**Required work:**
Look through the data below, and copy each line that carries the word "Vintage".

☆ ☆ ☆ ☆

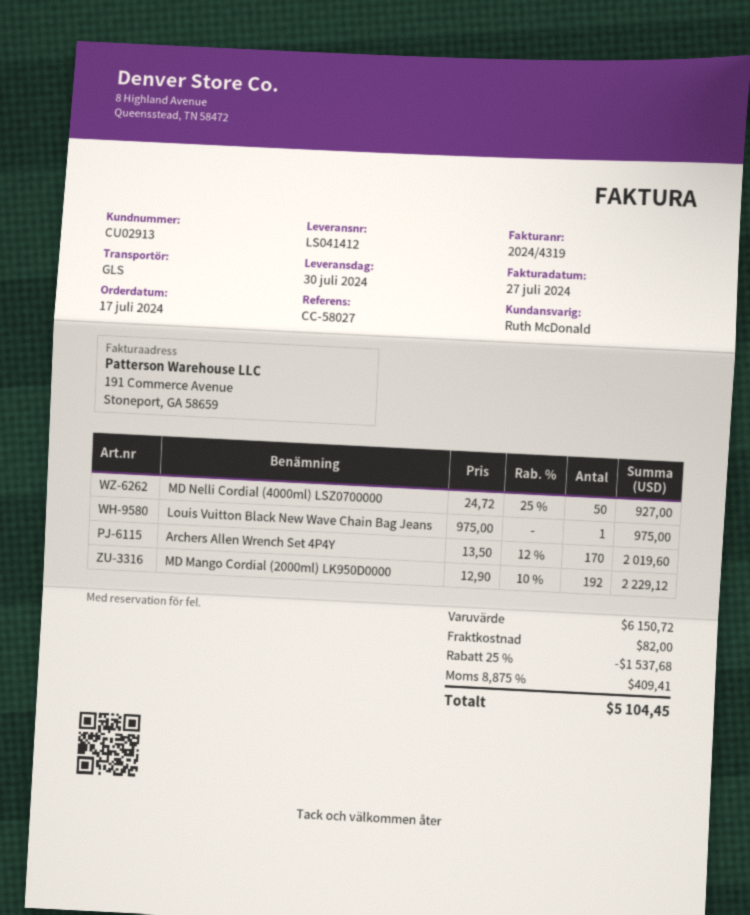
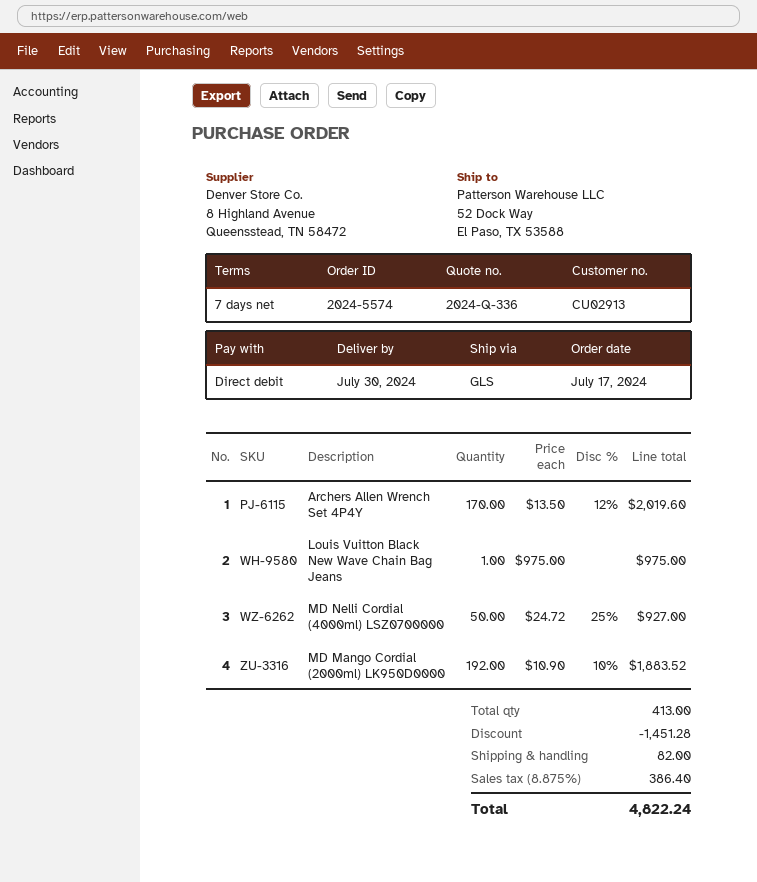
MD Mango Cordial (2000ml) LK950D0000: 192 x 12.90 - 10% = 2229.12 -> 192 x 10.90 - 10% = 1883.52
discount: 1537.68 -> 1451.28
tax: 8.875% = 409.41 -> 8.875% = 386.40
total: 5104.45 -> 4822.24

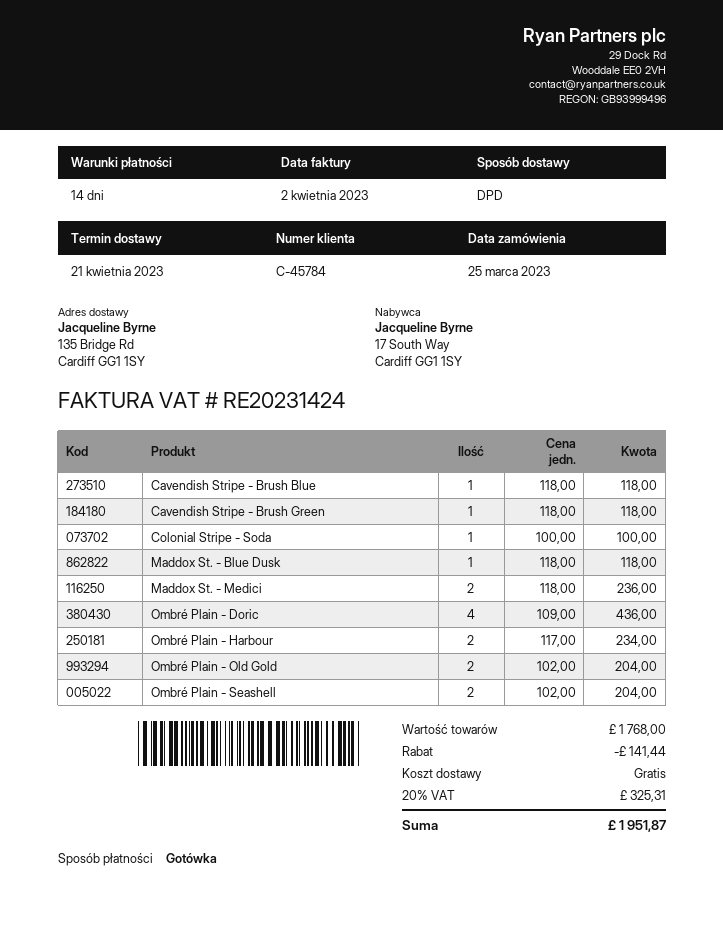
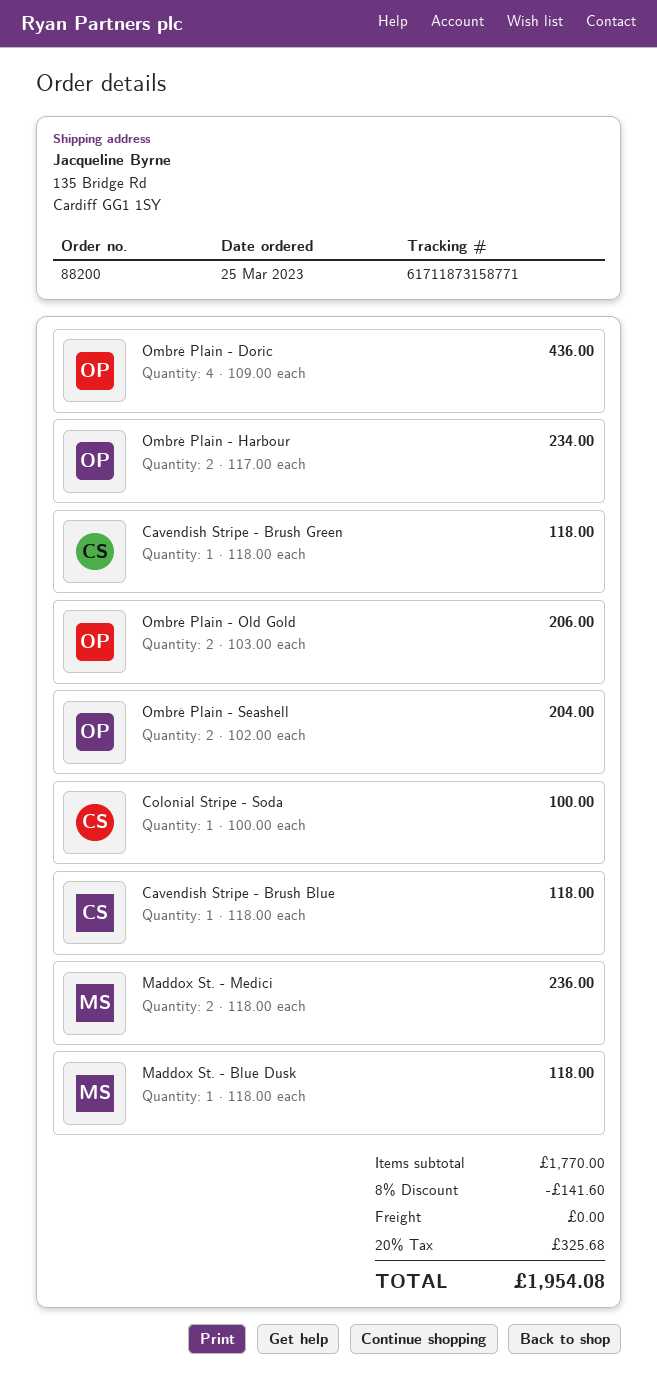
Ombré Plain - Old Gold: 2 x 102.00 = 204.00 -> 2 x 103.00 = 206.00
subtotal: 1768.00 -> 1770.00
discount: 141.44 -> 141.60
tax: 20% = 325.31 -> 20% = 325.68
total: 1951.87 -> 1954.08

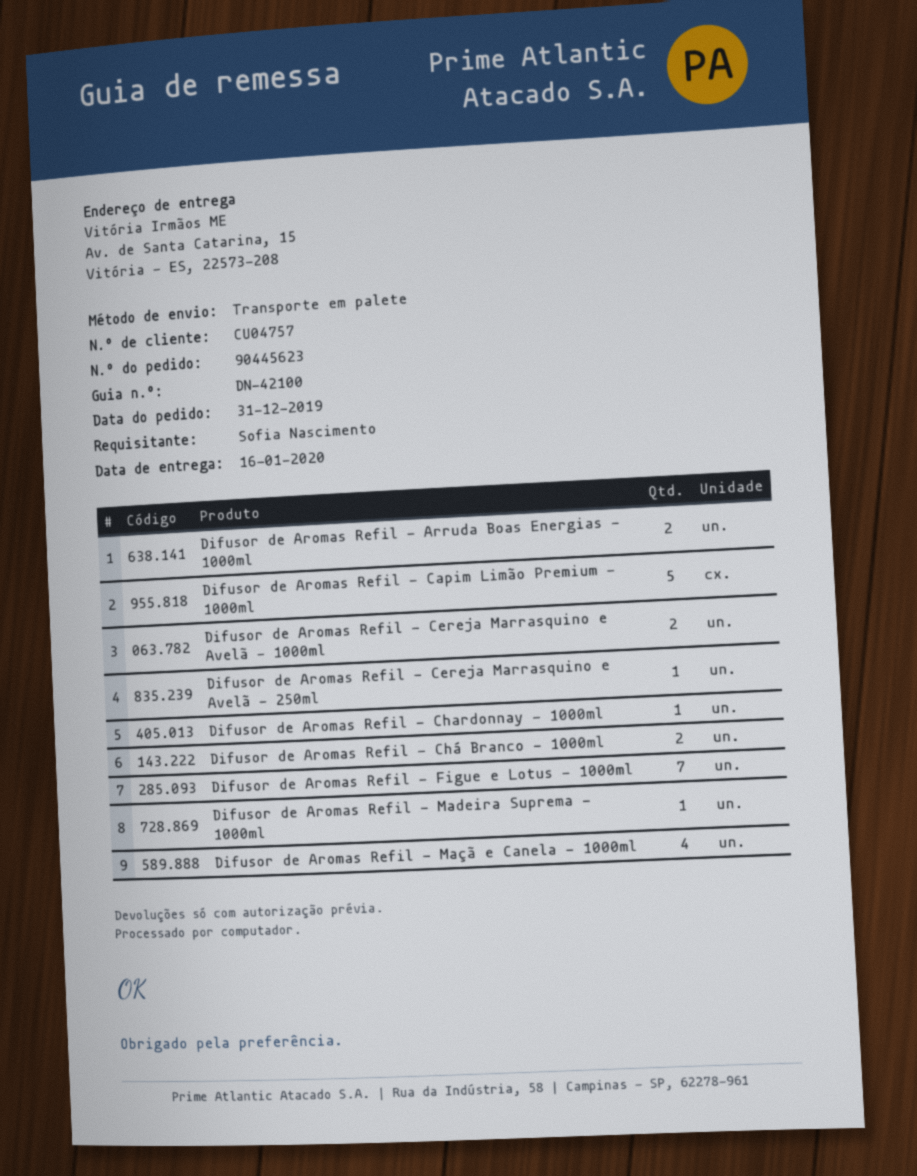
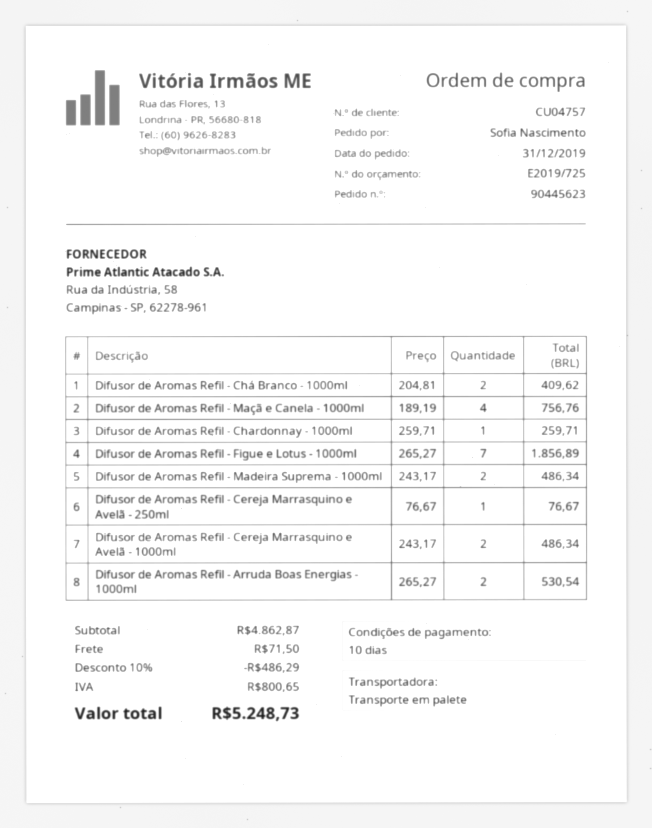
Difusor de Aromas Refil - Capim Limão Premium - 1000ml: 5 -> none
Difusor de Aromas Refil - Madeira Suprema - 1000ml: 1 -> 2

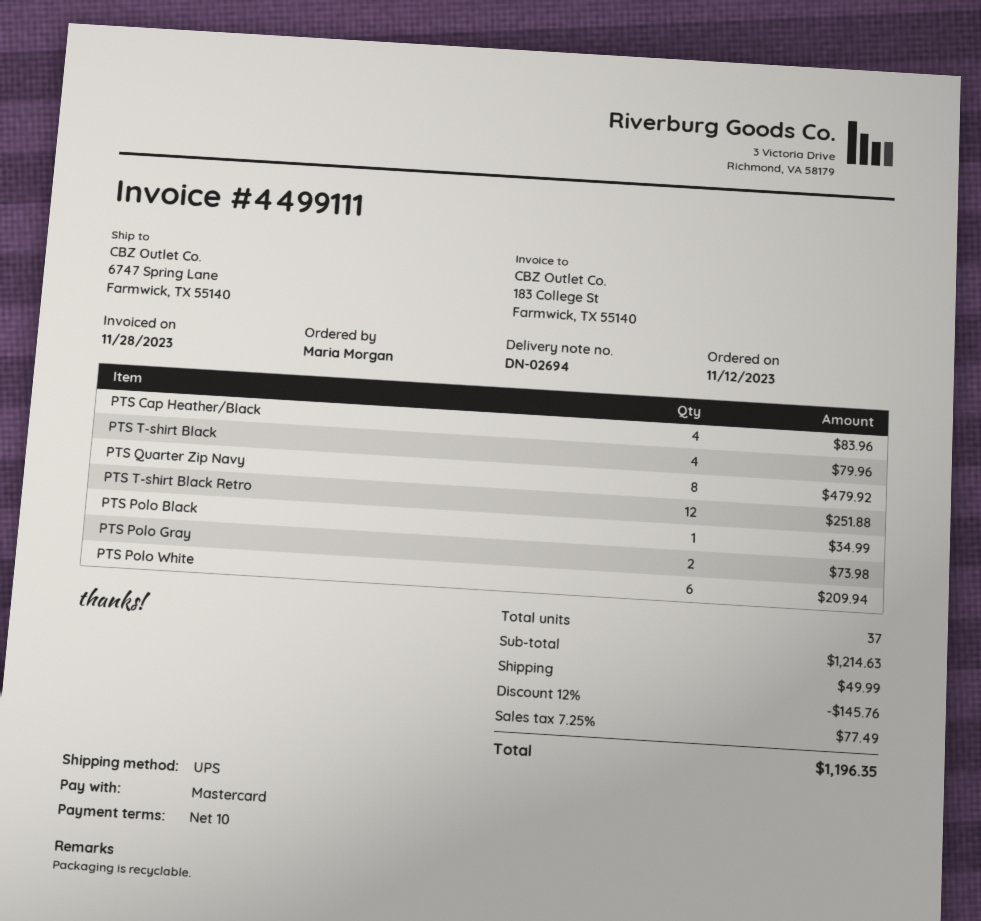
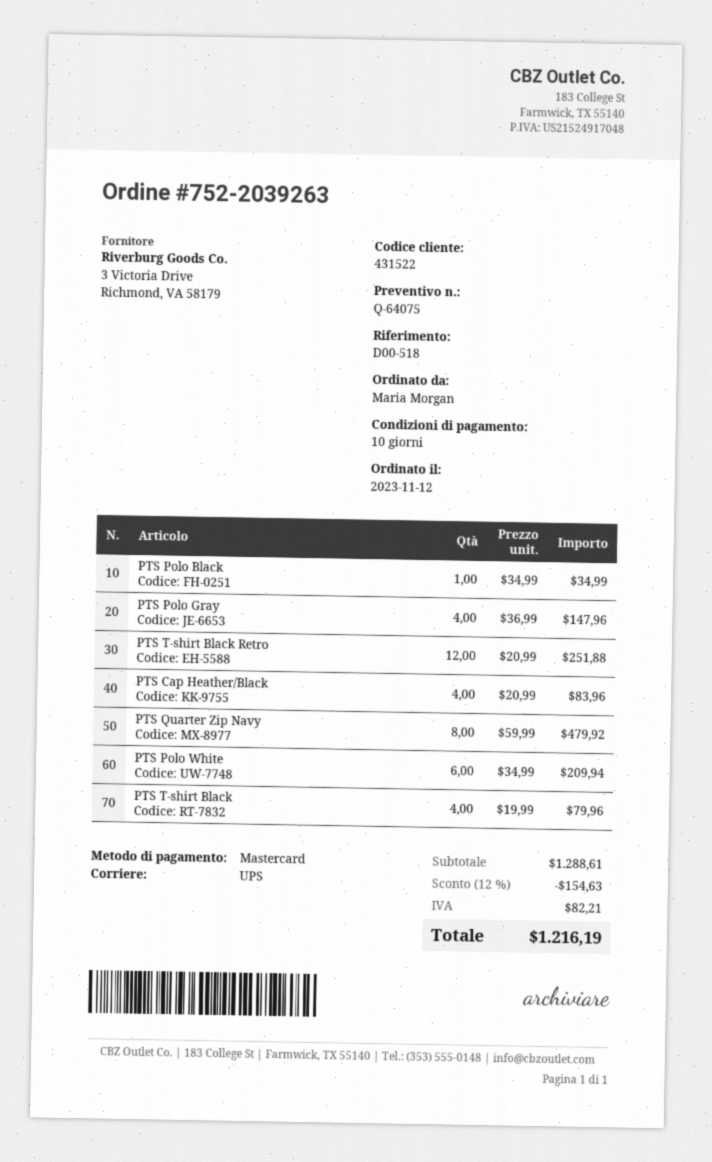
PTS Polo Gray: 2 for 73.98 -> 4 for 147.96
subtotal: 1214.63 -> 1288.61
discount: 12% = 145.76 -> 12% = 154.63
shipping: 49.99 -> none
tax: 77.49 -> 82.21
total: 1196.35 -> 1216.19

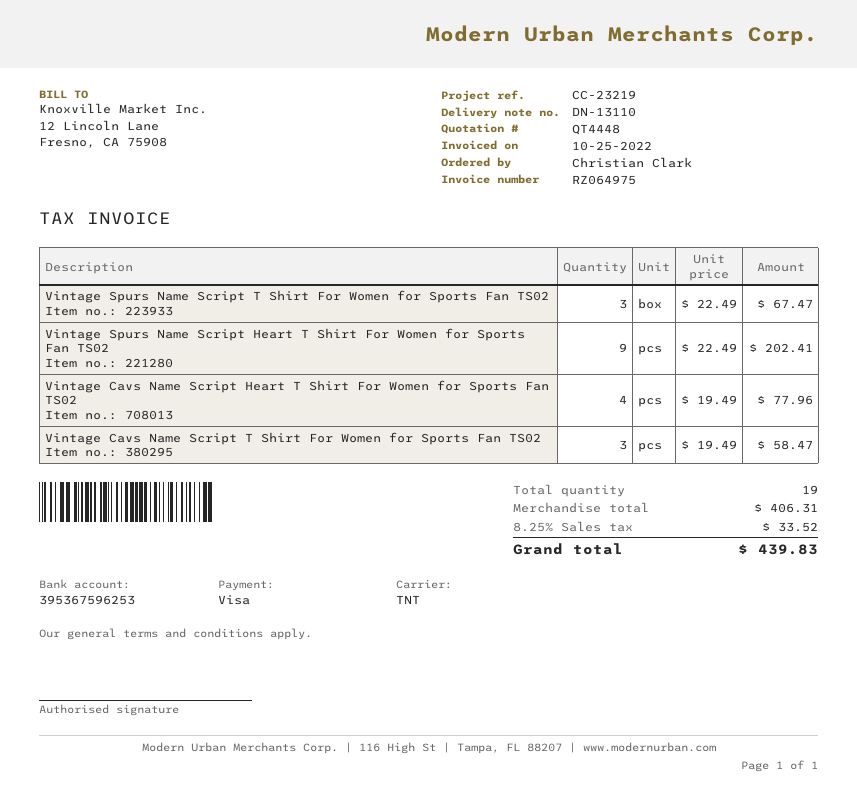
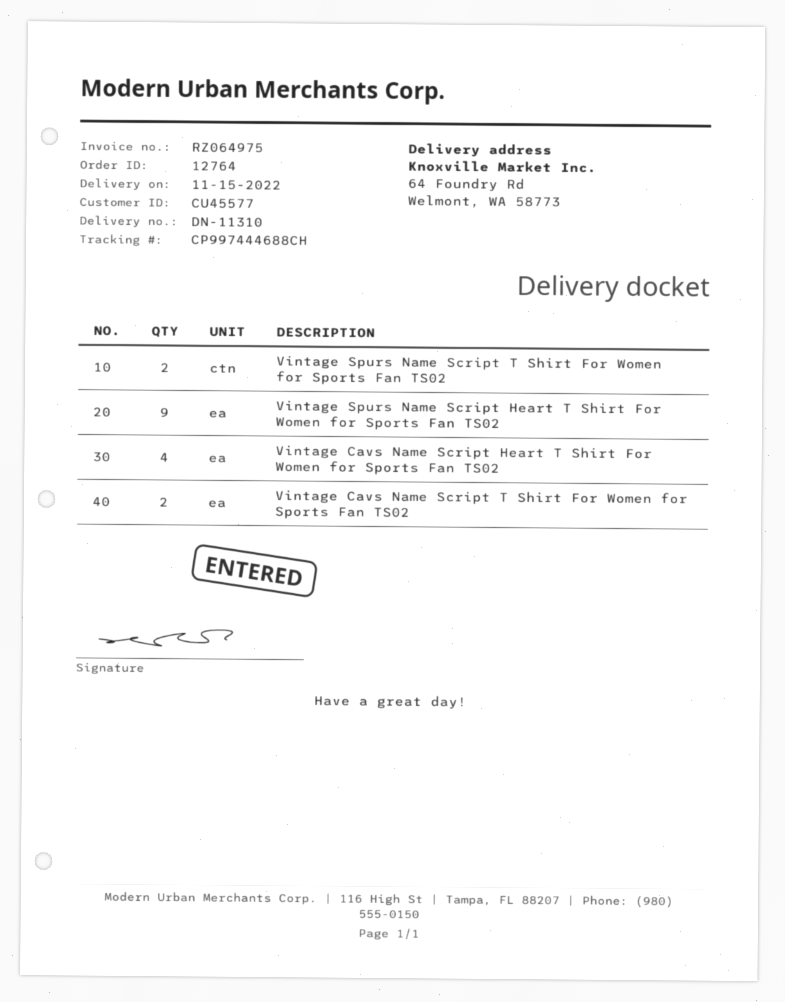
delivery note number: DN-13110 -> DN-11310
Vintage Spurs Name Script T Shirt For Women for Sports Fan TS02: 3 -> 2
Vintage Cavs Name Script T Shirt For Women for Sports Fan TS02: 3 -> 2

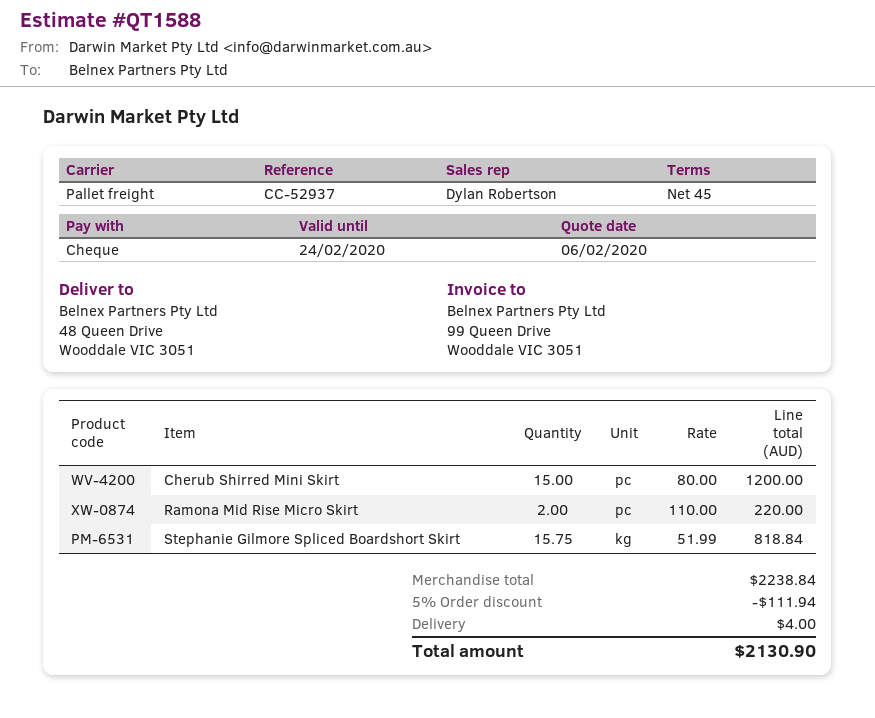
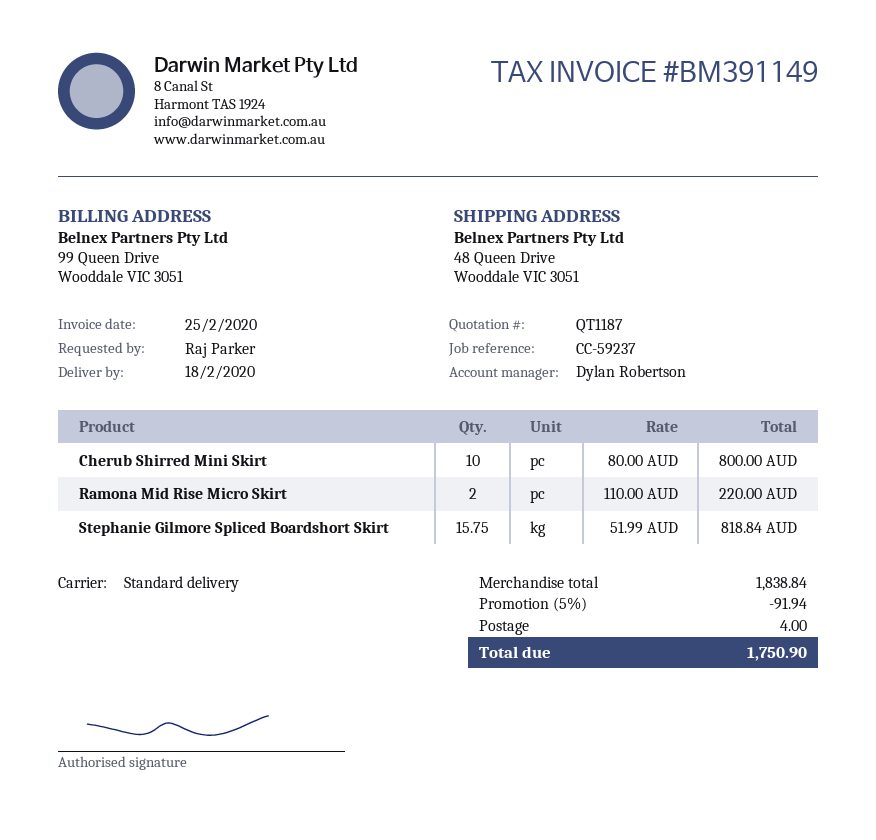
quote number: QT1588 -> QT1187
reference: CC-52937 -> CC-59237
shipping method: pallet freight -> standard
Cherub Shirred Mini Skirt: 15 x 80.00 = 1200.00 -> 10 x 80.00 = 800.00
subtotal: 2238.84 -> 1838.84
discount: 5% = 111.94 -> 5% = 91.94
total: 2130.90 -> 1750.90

☆ ☆ ☆ ☆

**Your solution:**
Vintage Spurs Name Script T Shirt For Women for Sports Fan TS02: 3 -> 2
Vintage Cavs Name Script T Shirt For Women for Sports Fan TS02: 3 -> 2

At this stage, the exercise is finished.